The greatest benefit was observed in patients with CD16A genotypes harboring the 158F allele.

Photo by © MedMeetingImages/Todd Buchanan 2018

Monoclonal antibodies are regularly used in the treatment of early-stage and advanced HER2-positive breast cancer. There are few established options for patients with relapsed or refractory disease beyond trastuzumab, pertuzumab and ado-trastuzumab emtansine.

Hope S. Rugo, MD, professor of medicine at University of California, San Francisco and director of breast oncology and clinical trials education at the Helen Diller Family Comprehensive Cancer Center, and colleagues established the benefit of margetuximab, an Fc-engineered anti-HER2 monoclonal antibody, in combination with chemotherapy for patients with HER2-positive metastatic breast cancer.

“Compared with trastuzumab, margetuximab has higher affinity for both 158V (high binding) and 158F (low binding) alleles of the activating Fc receptor, CD16A,” Rugo and colleagues wrote. “Margetuximab enhances innate immunity, including CD16A-mediated antibody-dependent cellular cytotoxicity, more effectively than trastuzumab.”

The study included data from 536 patients who experienced disease progression after at least two previous lines of anti-HER2 therapy, as well as one to three lines of therapy for HER2-positive metastatic breast cancer.

The researchers randomly assigned patients to chemotherapy plus margetuximab (n = 266) or trastuzumab (n = 270). Margetuximab was administered intravenously every 3 weeks. PFS and overall survival (OS) served as the study’s primary endpoints.

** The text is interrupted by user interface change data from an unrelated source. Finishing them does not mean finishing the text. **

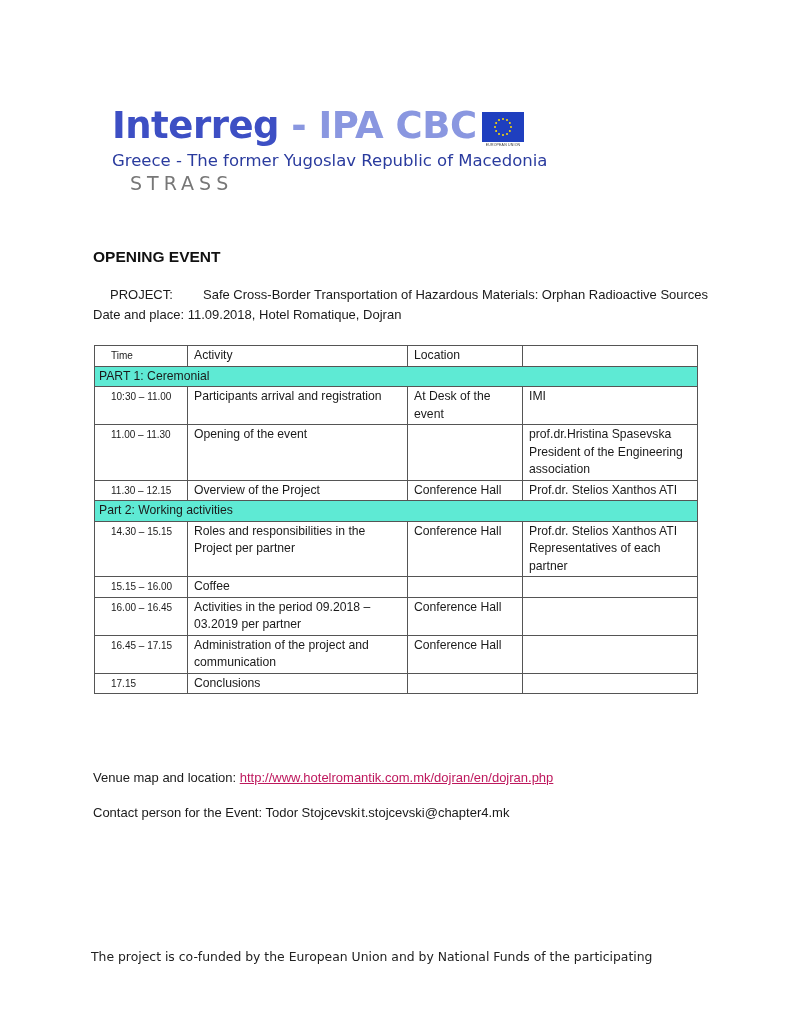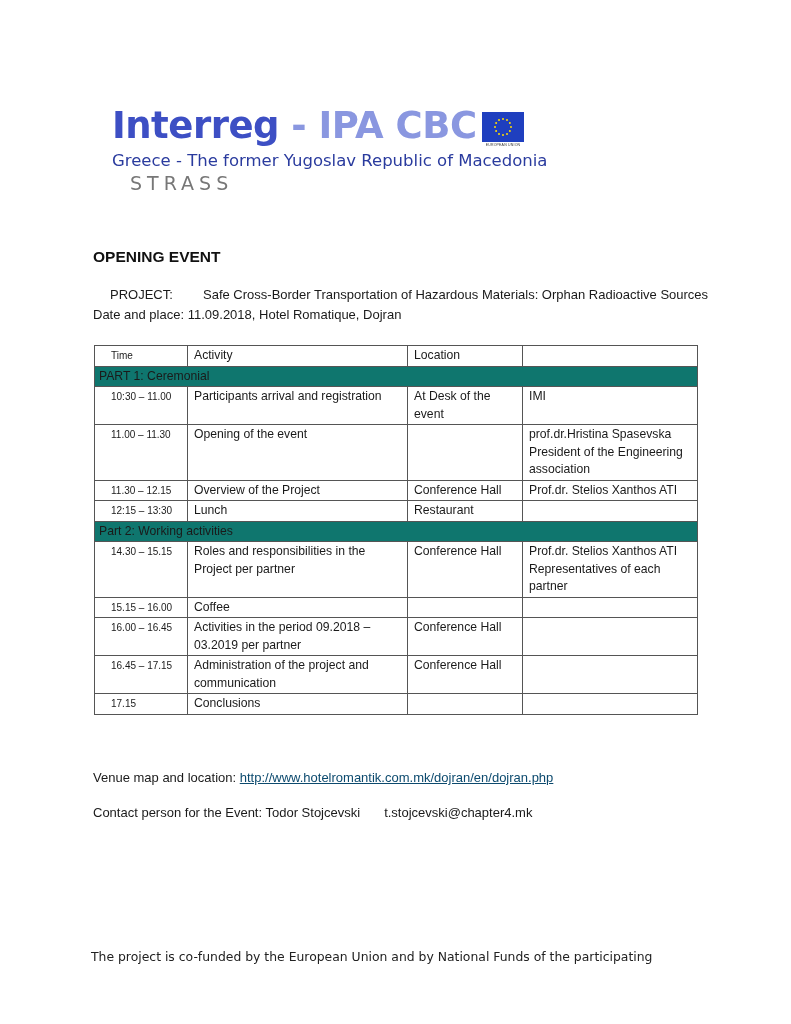"PART 1: Ceremonial" table.sched tr.section td { background: #0f766e -> #5eead4 }
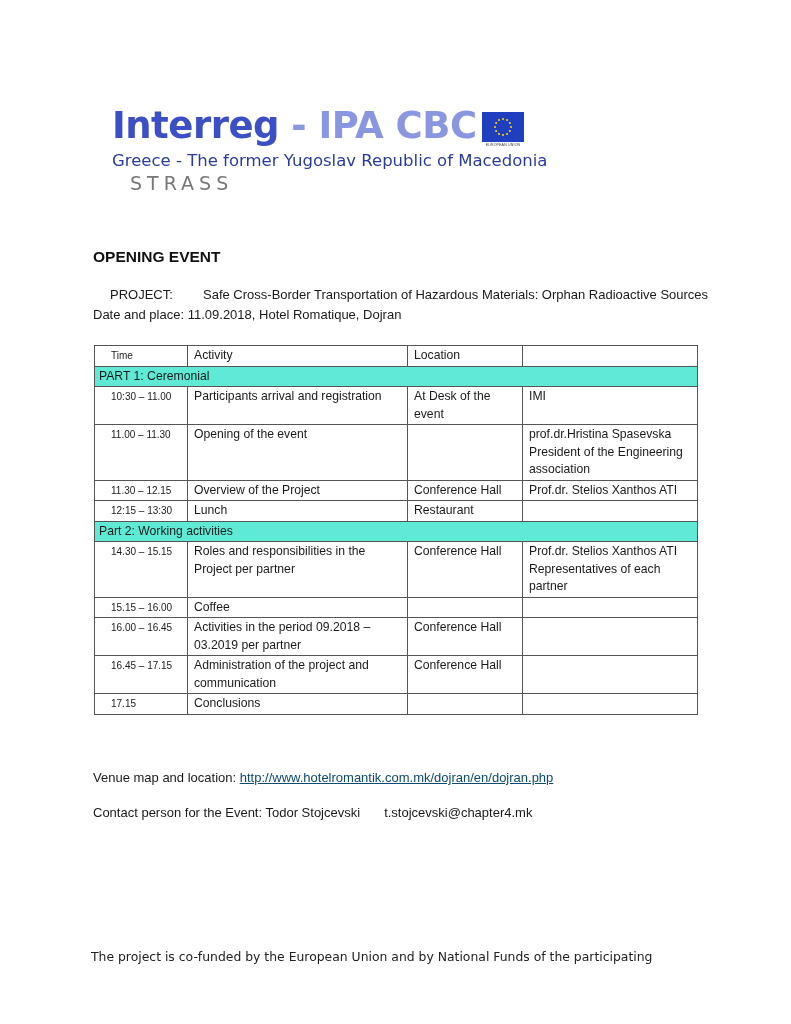"12:15 – 13:30" tr { html: <tr> <td>12:15 – 13:30</td> <td>Lunch</td> <td>Restaurant</td> <td></td> </tr> -> none }
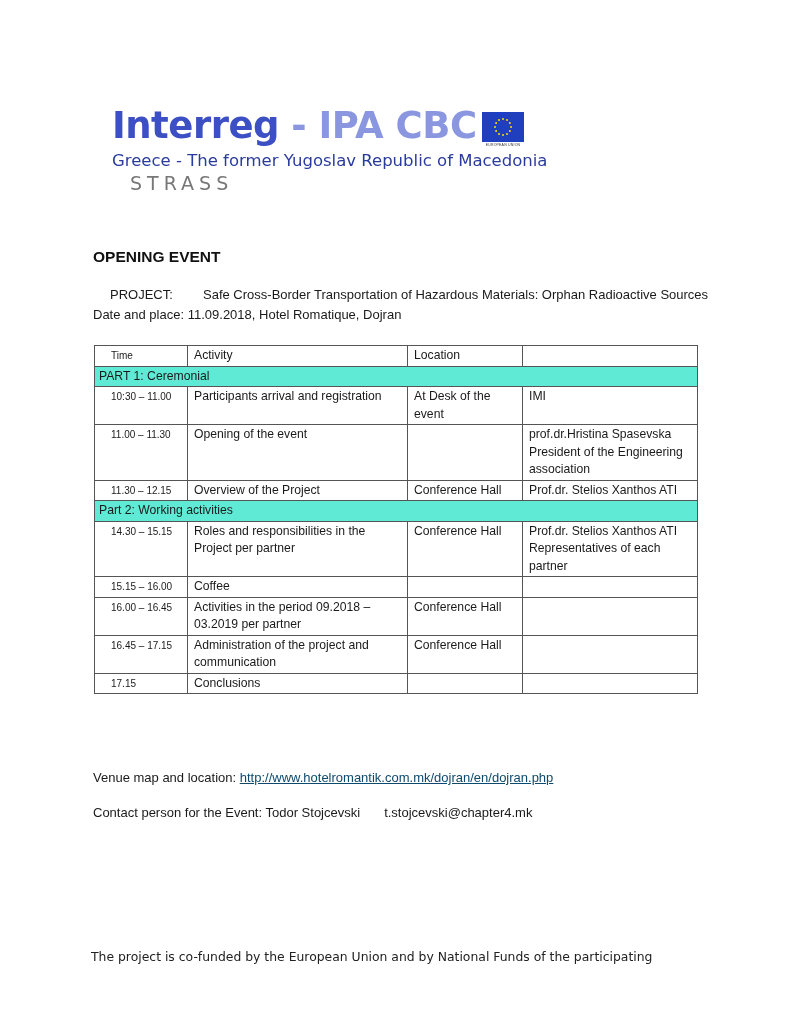"http://www.hotelromantik.com.mk/dojran/e" .venue a { color: #0c4a6e -> #be185d }
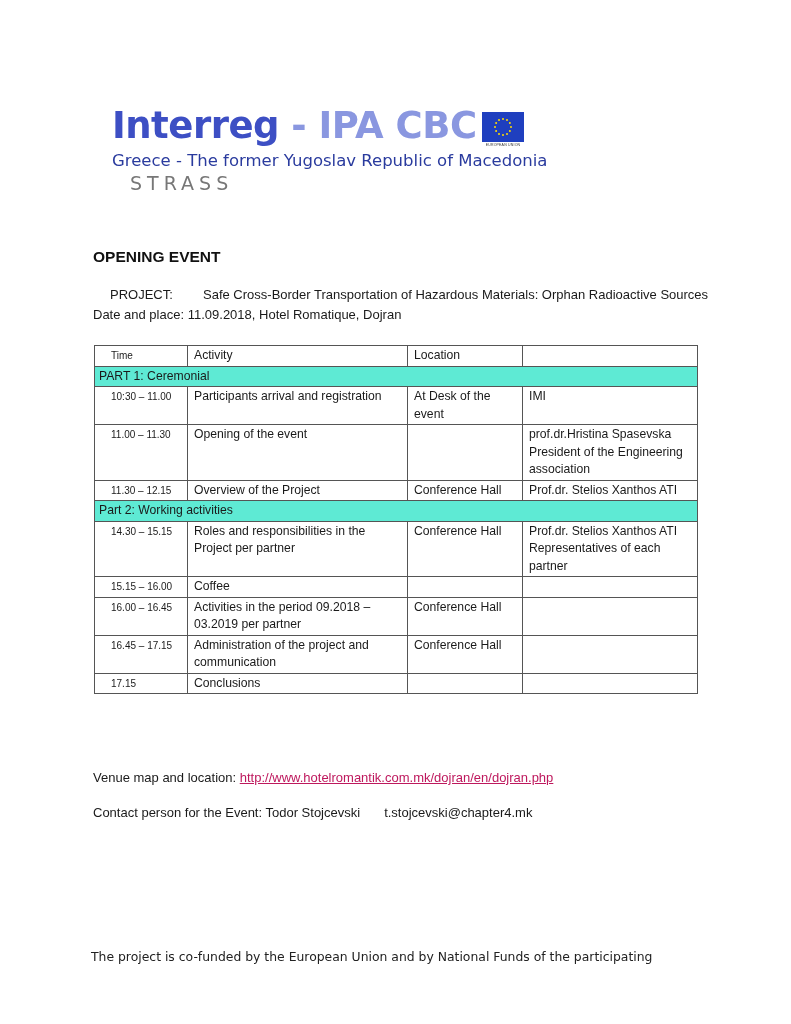"t.stojcevski@chapter4.mk" .contact .email { margin-left: 24px -> 1px }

Results of the second interim analysis, reported after the study crossed the OS analysis boundary of 270 deaths, showed that treatment with margetuximab significantly prolonged PFS when compared with trastuzumab (median, 5.8 months vs. 4.9 months; hazard ratio [HR], 0.76; 95% CI, 0.59-0.98; P = .0033).

The researchers observed more pronounced results in patients harboring the 158F allele in CD16A genotypes (median PFS, 6.9 months vs. 5.1 months; HR, 0.68; 95% CI, 0.58-0.9; nominal P = .005).

OS results from the second interim analysis will be presented during the meeting. At the first interim analysis, the intent-to-treat population had an HR of 0.95 (95% CI, 0.69-1.31) and the CD16A/FF or FV genotype population (n = 457) had an HR of 0.82 (95% CI, 0.58-1.17).

Safety was comparable between the two treatments. Fifty-two percent (n = 138) of patients assigned margetuximab and 48% (n = 128) of patients assigned trastuzumab experienced grade 3 or higher adverse events. Serious adverse events were observed in 15% (n = 39) of the margetuximab population and 17% (n = 46) of the trastuzumab population.

“Maturing data comparing the OS of pts treated with margetuximab versus trastuzumab with chemotherapy will provide important new insights in characterizing clinical activity of this regimen in patients with metastatic breast cancer,” Rugo and colleagues concluded.